- Lockett Location within Texas Lockett Location within the United States
- Coordinates: 34°04′57″N 99°22′26″W﻿ / ﻿34.08250°N 99.37389°W
- Country: United States
- State: Texas
- County: Wilbarger

Area
- • Total: 3.00 sq mi (7.78 km^{2})
- • Land: 3.00 sq mi (7.78 km^{2})
- • Water: 0 sq mi (0.0 km^{2})
- Elevation: 1,293 ft (394 m)
- Time zone: UTC-6 (Central (CST))
- • Summer (DST): UTC-5 (CDT)
- ZIP Code: 76384 (Vernon)
- Area code: 940
- FIPS code: 47-43216
- GNIS feature ID: 2805851

= Lockett, Texas =

Lockett is an unincorporated community and census-designated place (CDP) in Wilbarger County, Texas, United States. As of the 2020 census, Lockett had a population of 173. It was first listed as a CDP prior to the 2020 census.

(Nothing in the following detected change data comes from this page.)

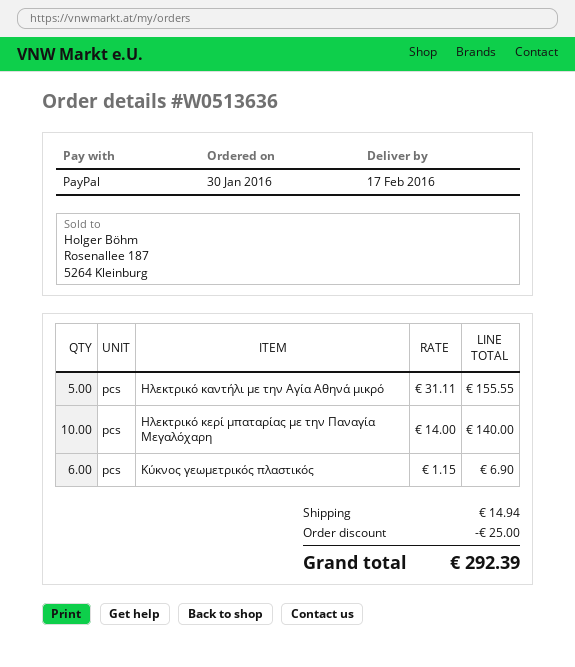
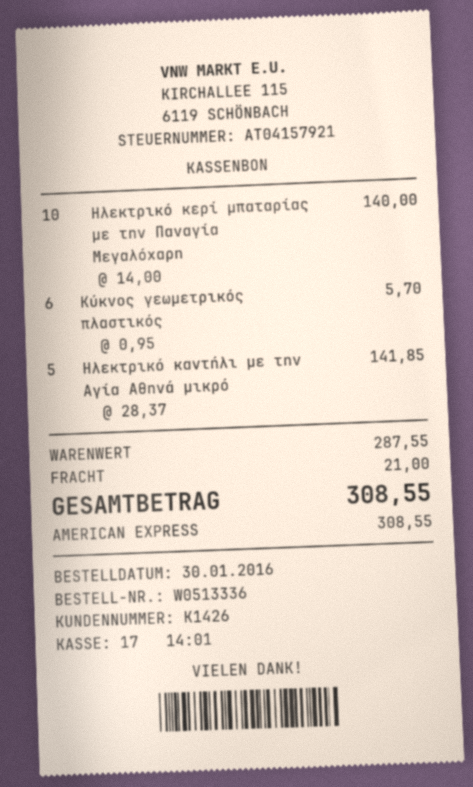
order number: W0513636 -> W0513336
payment method: PayPal -> American Express
Ηλεκτρικό καντήλι με την Αγία Αθηνά μικρό: 5 x 31.11 = 155.55 -> 5 x 28.37 = 141.85
Κύκνος γεωμετρικός πλαστικός: 6 x 1.15 = 6.90 -> 6 x 0.95 = 5.70
discount: 25.00 -> none
shipping: 14.94 -> 21.00
total: 292.39 -> 308.55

It is in the western part of the county, along U.S. Route 70, which leads northeast 8 mi to Vernon, the county seat, and southwest 22 mi to Crowell.

==Demographics==

Lockett first appeared as a census designated place in the 2020 U.S. census.

Historical population
| Census | Pop. | Note | %± |
| 2020 | 173 |  | — |
U.S. Decennial Census 1850–1900 1910 1920 1930 1940 1950 1960 1970 1980 1990 2000 2010 2020

===2020 census===

Lockett CDP, Texas – Racial and ethnic composition Note: the US Census treats Hispanic/Latino as an ethnic category. This table excludes Latinos from the racial categories and assigns them to a separate category. Hispanics/Latinos may be of any race.
| Race / Ethnicity (NH = Non-Hispanic) | Pop 2020 | % 2020 |
|---|---|---|
| White alone (NH) | 89 | 51.45% |
| Black or African American alone (NH) | 0 | 0.00% |
| Native American or Alaska Native alone (NH) | 0 | 0.00% |
| Asian alone (NH) | 5 | 2.89% |
| Native Hawaiian or Pacific Islander alone (NH) | 0 | 0.00% |
| Other race alone (NH) | 0 | 0.00% |
| Mixed race or Multiracial (NH) | 3 | 1.73% |
| Hispanic or Latino (any race) | 76 | 43.93% |
| Total | 173 | 100.00% |

As of the 2020 United States census, there were 173 people, 68 households, and 55 families residing in the CDP.